§ What this task involves
Lines holding the word "absolute" are the ones to copy from the data below.

§ Provided data
======
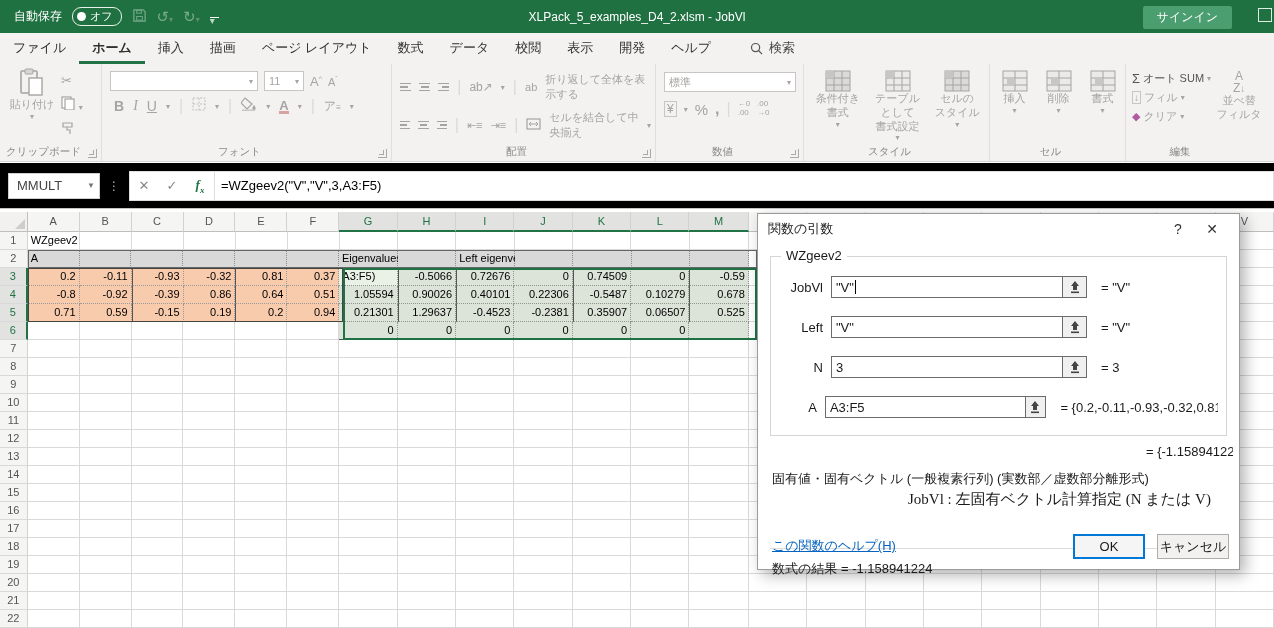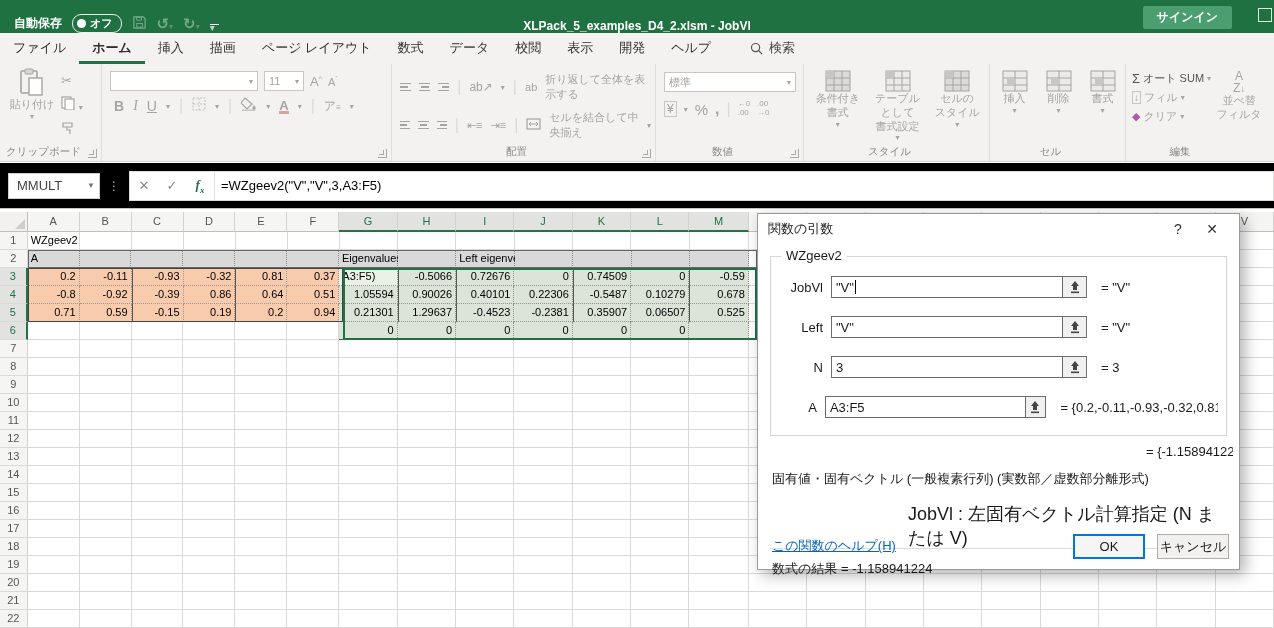--- a/index.html
+++ b/index.html
@@ -9,7 +9,7 @@
 
   
   .titlebar { position:absolute; left:0; top:0; width:100%; height:33px; background:#207142;
-    display:flex; align-items:flex-end; color:#fff; font-size:12px;font-weight:bold; }
+    display:flex; align-items:center; color:#fff; font-size:12px; }
   .qat { display:flex; align-items:center; gap:10px; padding-left:14px; }
   .autosave-pill { display:flex; align-items:center; gap:4px; border:1px solid #e8f1ea; border-radius:9px;
     padding:1px 8px 1px 4px; font-size:11px; }

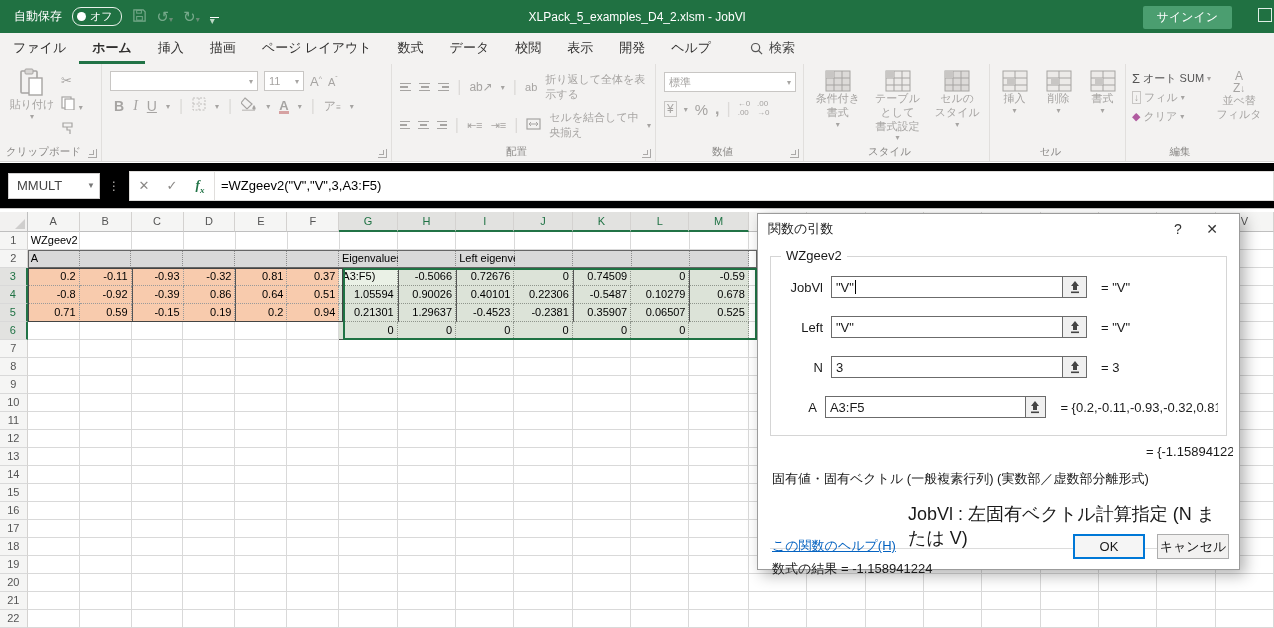--- a/index.html
+++ b/index.html
@@ -237,6 +237,7 @@
         <span class="gray-ic" style="font-size:12px;">ア<span style="font-size:8px;">≡</span></span>
         <span class="caret">▾</span>
       </div>
+      <div class="glabel">フォント</div>
       <div class="launcher"></div>
     </div>
 

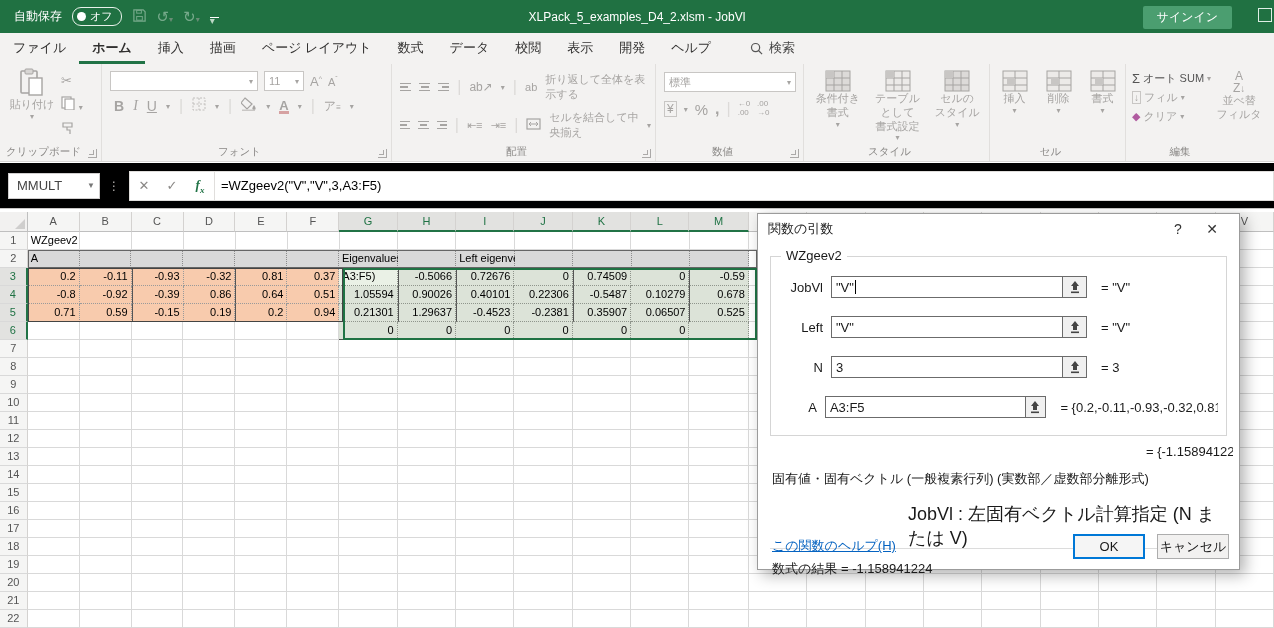--- a/index.html
+++ b/index.html
@@ -105,7 +105,7 @@
   .fresult { padding-left:14px; white-space:nowrap; overflow:hidden; }
   .arr-result { position:absolute; left:388px; top:230px; white-space:nowrap; overflow:hidden; right:6px; }
   .dlg-desc { position:absolute; left:14px; top:256px; right:14px; font-size:13px; }
-  .dlg-fieldhelp { position:absolute; left:150px; top:288px; right:14px; font-size:18px; }
+  .dlg-fieldhelp { position:absolute; left:150px; top:276px; right:14px; font-size:15px;font-family:Liberation Serif, serif; }
   .dlg-sep { position:absolute; left:12px; right:12px; top:334px; border-top:1px solid #dcdcdc; }
   .dlg-result { position:absolute; left:14px; top:346px; font-size:13px; }
   .dlg-help { position:absolute; left:14px; bottom:14px; color:#0563c1; text-decoration:underline; font-size:13px; }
======
§ Problem solution
   .titlebar { position:absolute; left:0; top:0; width:100%; height:33px; background:#207142;
   .arr-result { position:absolute; left:388px; top:230px; white-space:nowrap; overflow:hidden; right:6px; }
   .dlg-desc { position:absolute; left:14px; top:256px; right:14px; font-size:13px; }
-  .dlg-fieldhelp { position:absolute; left:150px; top:288px; right:14px; font-size:18px; }
+  .dlg-fieldhelp { position:absolute; left:150px; top:276px; right:14px; font-size:15px;font-family:Liberation Serif, serif; }
   .dlg-sep { position:absolute; left:12px; right:12px; top:334px; border-top:1px solid #dcdcdc; }
   .dlg-result { position:absolute; left:14px; top:346px; font-size:13px; }
   .dlg-help { position:absolute; left:14px; bottom:14px; color:#0563c1; text-decoration:underline; font-size:13px; }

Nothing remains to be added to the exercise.